Supplied data.
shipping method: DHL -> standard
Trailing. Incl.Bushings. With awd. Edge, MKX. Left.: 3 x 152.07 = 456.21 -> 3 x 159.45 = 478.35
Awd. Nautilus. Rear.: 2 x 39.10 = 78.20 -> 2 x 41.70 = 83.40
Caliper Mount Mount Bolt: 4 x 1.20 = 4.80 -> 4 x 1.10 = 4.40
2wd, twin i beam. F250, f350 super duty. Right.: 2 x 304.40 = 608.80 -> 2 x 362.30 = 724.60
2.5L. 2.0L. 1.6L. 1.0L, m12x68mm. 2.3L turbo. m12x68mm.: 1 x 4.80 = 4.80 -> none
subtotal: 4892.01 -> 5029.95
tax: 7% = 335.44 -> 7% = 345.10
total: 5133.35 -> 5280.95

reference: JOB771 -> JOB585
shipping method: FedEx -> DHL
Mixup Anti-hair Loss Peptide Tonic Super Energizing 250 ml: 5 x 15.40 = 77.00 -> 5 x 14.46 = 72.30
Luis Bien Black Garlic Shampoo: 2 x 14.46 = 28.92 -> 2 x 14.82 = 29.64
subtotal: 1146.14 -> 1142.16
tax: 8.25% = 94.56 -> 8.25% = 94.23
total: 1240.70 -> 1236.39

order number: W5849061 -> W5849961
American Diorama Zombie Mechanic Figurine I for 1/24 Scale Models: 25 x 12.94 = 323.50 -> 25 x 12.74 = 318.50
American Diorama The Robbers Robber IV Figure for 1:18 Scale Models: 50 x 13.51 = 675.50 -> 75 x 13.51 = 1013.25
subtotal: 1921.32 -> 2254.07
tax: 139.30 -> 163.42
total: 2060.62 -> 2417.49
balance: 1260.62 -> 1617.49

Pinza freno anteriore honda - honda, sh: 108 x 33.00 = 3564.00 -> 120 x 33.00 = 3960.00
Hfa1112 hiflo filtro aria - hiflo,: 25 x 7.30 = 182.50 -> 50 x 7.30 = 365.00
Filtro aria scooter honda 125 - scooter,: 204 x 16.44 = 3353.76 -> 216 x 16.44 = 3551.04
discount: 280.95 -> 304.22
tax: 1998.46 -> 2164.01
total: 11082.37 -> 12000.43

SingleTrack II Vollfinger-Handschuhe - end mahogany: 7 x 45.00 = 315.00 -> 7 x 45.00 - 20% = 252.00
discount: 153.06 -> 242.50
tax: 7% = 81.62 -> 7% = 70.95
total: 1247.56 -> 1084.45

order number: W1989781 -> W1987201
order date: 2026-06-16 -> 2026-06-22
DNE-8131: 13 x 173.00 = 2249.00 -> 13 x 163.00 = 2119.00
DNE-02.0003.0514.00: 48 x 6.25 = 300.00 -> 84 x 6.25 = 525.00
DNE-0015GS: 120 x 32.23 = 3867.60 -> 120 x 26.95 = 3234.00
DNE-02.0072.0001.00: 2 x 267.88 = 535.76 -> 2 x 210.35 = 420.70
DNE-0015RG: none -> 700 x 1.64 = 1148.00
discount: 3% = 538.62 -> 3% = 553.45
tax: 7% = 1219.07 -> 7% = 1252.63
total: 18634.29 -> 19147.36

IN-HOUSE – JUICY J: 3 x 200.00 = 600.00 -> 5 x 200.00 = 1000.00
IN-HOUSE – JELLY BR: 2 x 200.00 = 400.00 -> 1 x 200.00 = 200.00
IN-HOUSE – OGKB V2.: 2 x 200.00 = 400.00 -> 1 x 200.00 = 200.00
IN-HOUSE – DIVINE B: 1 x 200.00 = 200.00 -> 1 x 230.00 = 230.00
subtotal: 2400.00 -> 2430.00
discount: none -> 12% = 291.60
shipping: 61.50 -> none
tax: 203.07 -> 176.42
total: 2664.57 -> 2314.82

Problem to work on. Take the first line of the material above as the start and the line that contains "reference: JOB771 -> JOB585" as the end. Output only that span, every line exactly as it stands.

Exercise solution.
shipping method: DHL -> standard
Trailing. Incl.Bushings. With awd. Edge, MKX. Left.: 3 x 152.07 = 456.21 -> 3 x 159.45 = 478.35
Awd. Nautilus. Rear.: 2 x 39.10 = 78.20 -> 2 x 41.70 = 83.40
Caliper Mount Mount Bolt: 4 x 1.20 = 4.80 -> 4 x 1.10 = 4.40
2wd, twin i beam. F250, f350 super duty. Right.: 2 x 304.40 = 608.80 -> 2 x 362.30 = 724.60
2.5L. 2.0L. 1.6L. 1.0L, m12x68mm. 2.3L turbo. m12x68mm.: 1 x 4.80 = 4.80 -> none
subtotal: 4892.01 -> 5029.95
tax: 7% = 335.44 -> 7% = 345.10
total: 5133.35 -> 5280.95

reference: JOB771 -> JOB585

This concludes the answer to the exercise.